Phillips Norman

NORMAN PHILLIPs is a theoretical meteorologist who pioneered the use of numerical methods for the prediction of weather and climate changes. His influential studies led to the first computer models of weather and climate, as well as to an understanding of the general circulation of the atmosphere, including the transports of heat and moisture that determine the Earth's climate. His 1955 model is generally regarded as a ground-breaking device that helped to win scientific skepticism in reproducing the patterns of wind and pressure of the entire atmosphere within a computer model.
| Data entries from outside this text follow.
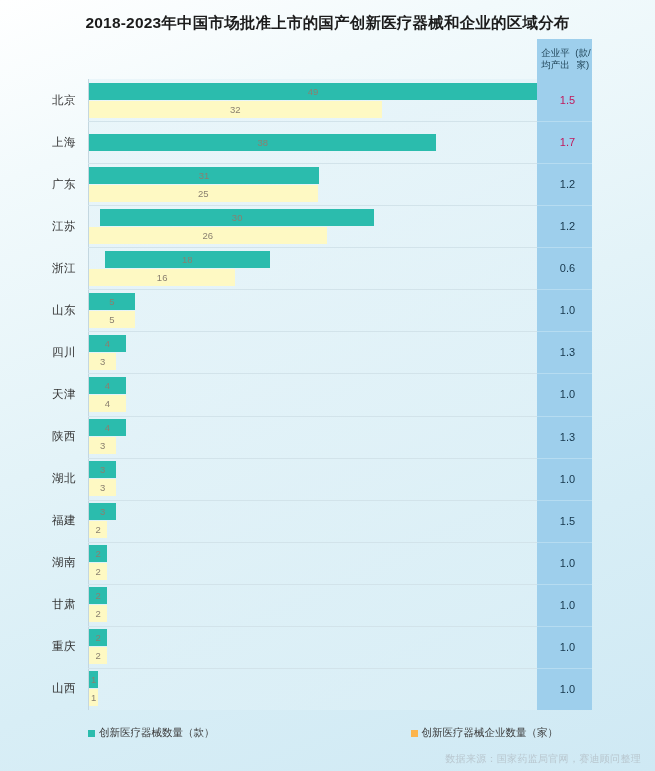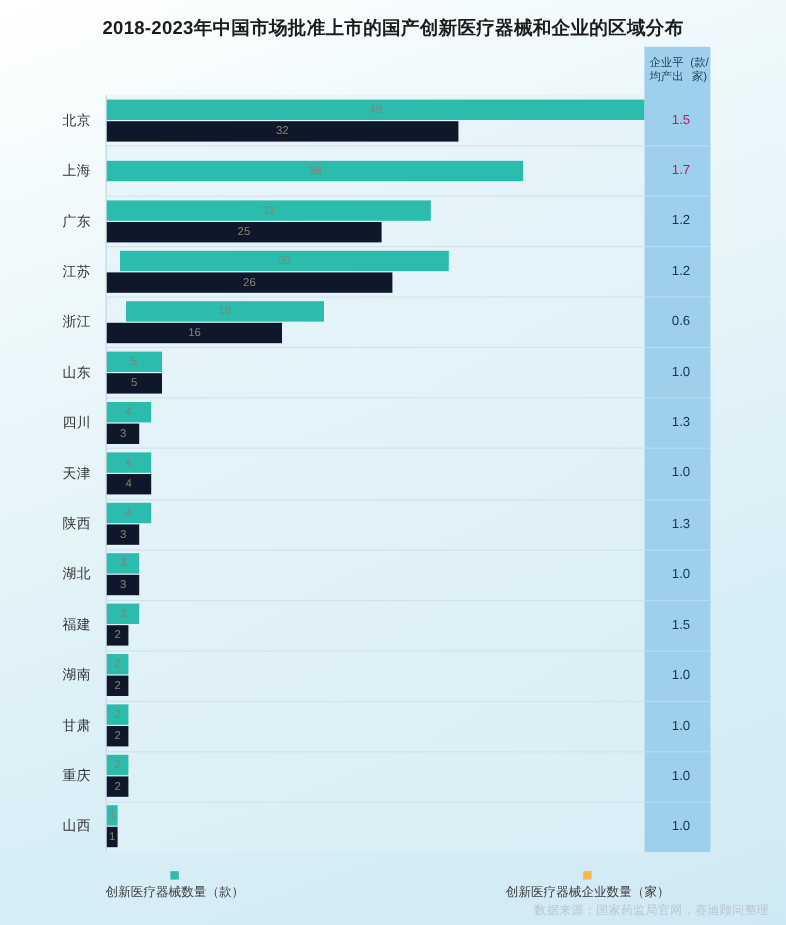"32" .bar.amber { background: #0f172a -> #fef9c3 }
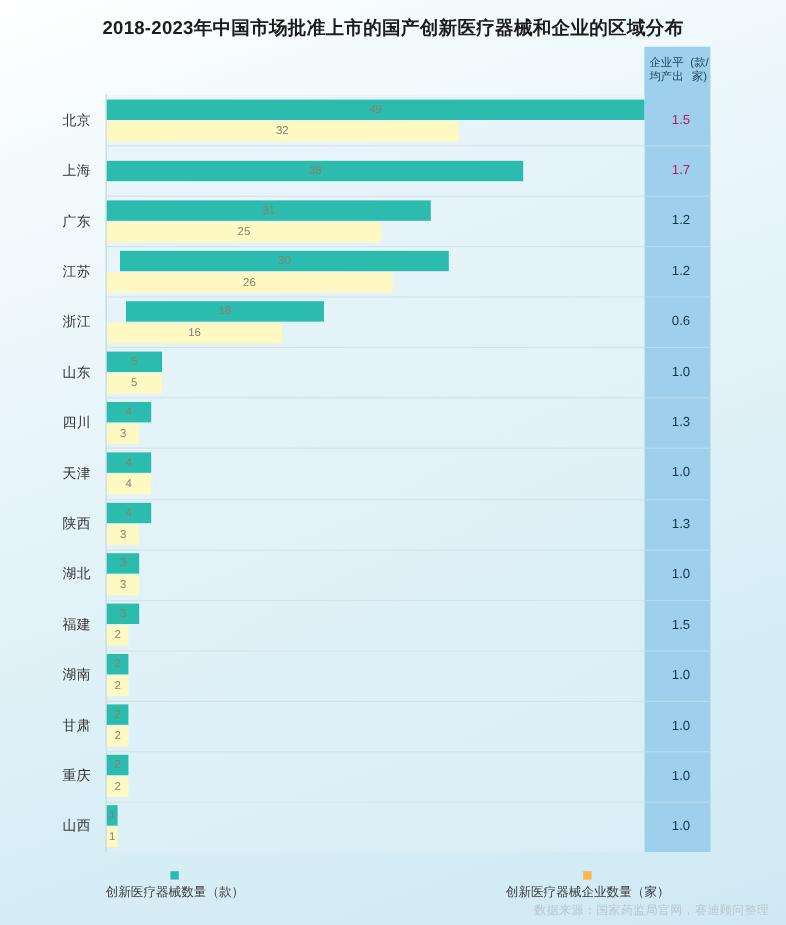"31" div.bar { width: 270px -> 230px }
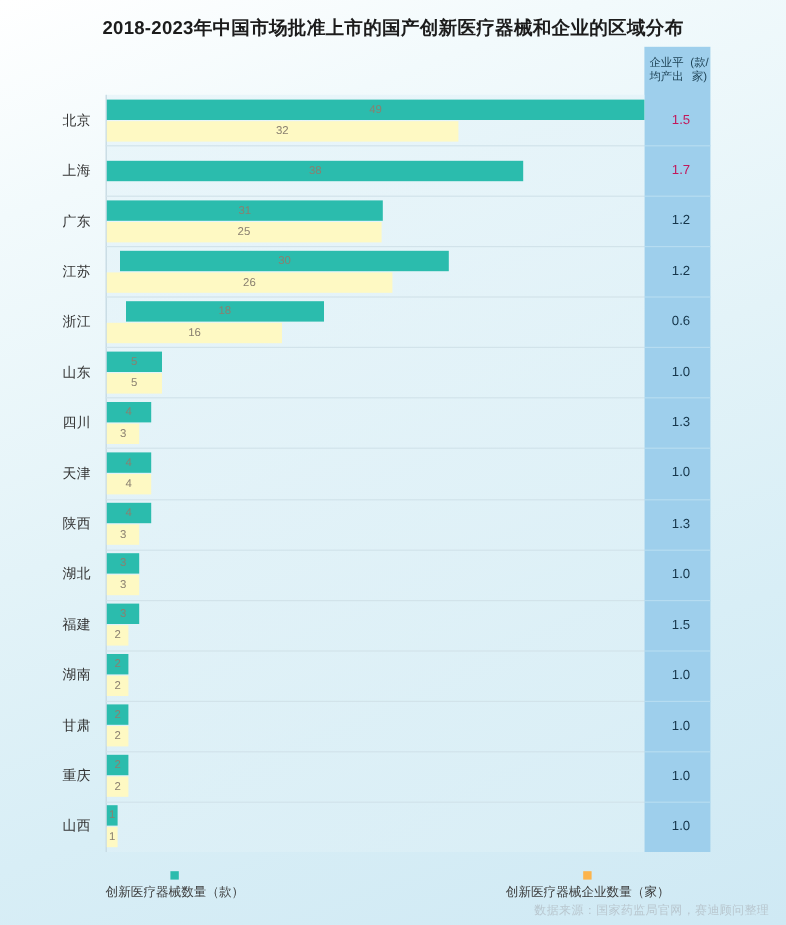"创新医疗器械数量（款）" .legend-item { flex-direction: column -> none }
Phillips received his B.S. from the University of Chicago in 1947 and his Ph.D. in 1951. He was the first to show, with a simple general circulation model, that weather prediction with numerical models was possible. The advent of numerical weather predictions in the 1950s also marked the transformation of weather forecasting from a highly individualistic effort to a cooperative task in which teams of experts developed complex computer programs. With the first digital computer in the 1950s, scientists tried to represent the complexity of the atmosphere and its circulation in numerical equations. Nineteenth- and early 20th-century mathematicians such as Vilhelm Bjerknes and Lewis Fry Richardson had failed to come up with adequate mathematical models. Through the 1950s, some leading meteorologists tried to replace Bjerknes and Richardson's numerical approach with methods based on mathematical functions, working with simplified forms of the physics equations that described the entire global atmosphere. They succeeded in getting only partial mathematical models. These reproduced some features of atmospheric layers, but they could not show persuasively the features of the general circulation. Their suggested solutions contained instabilities as they could not account for eddies and other crucial features. Discouraged by such failures, scientists began to think that the real atmosphere was too complex to be described by a few lines of mathematics. The comment of such a leading climatologist as Bert Bolin is revealing of this skepticism. In 1952 Bolin argued that there was very little hope for the possibility of deducing a theory for the general circulation of the atmosphere from the complete hydrodynamic and thermodynamic equations. Yet, computers opened up new possibilities in the field, although the first digital specimens were extremely slow and often broke down.

Jule Charney was the first to devise a two-dimensional weather simulation. Dividing North America into a grid of cells, the computer started with real weather data for a particular day and then solved all the equations, working out how the air should respond to the differences in conditions between each pair of adjacent cells. It then stepped forward using a three-hour step and computed all the cells again. The system was slow to operate and it had imperfections, yet its completion paved the way for more researches to be carried out. It was Norman Phillips who sought to address the problems in Charney's model. The challenge for meteorologists now became the computation of the unchanging average of the weather given a set of unchanging conditions such as the physics of air and sunlight and the geography of mountains and oceans. This was a "boundary problem." A parallel problem that they had to face was that of the "initial value," where the operation of calculating how the system evolves from a particular set of conditions found at one moment becomes less accurate as the prediction moves forward in time.

Phillips was inspired by "dishpan" experiments carried out in Chicago, where patterns resembling weather had been modeled in a rotating pan of water that was heated at the edge. For Phillips this showed that "at least the gross features of the general circulation of the atmosphere can be predicted without having to specify the heating and cooling in great detail."

Phillips argued that if such an elementary laboratory system could effectively model a hemisphere of the atmosphere, a more advanced tool such as a computer should be able to do it as well. Although certainly more advanced than a dishpan, Phillips's computer was still quite primitive. Thus, his model had to be extremely simple. By mid-1955 Phillips had devised improved equations for a two-layer atmosphere. To avoid mathematical difficulties, his grid covered not a hemisphere but a cylinder, 17 cells high and 16 in. in circumference. The calculations allowed the representation of a plausible jet stream and the evolution of a realistic-looking weather disturbance over a period of a month.

This settled an old controversy over what procedures set up the pattern of circulation. The simulation-based approach became the generally accepted method to devise circulation models. For the first time scientists could visualize how giant eddies spinning through the atmosphere played a key role in moving energy from place to place. Phillips's model was quickly hailed as a "classic experiment," the first true general circulation model (GCM). Phillips used only six basic equations (PDEs) which have been since described as the "primitive equations". They are generally conceived of as the physical basis of climatology. These equations represent well-known physics of hydrodynamics. The model was able to reproduce the global flow patterns of the real atmosphere. Phillips was awarded the Benjamin Franklin Award in 2003.

sEE ALsO: Atmospheric General Circulation Models; Bolin, Bert; Computer Models; Richardson, Lewis Fry.

bibliography. Edward N. Lorenz, The Global Circulation of the Atmosphere (Princeton University Press, 2007); Spencer Weart, The Discovery of Global Warming (Harvard University Press, 2004).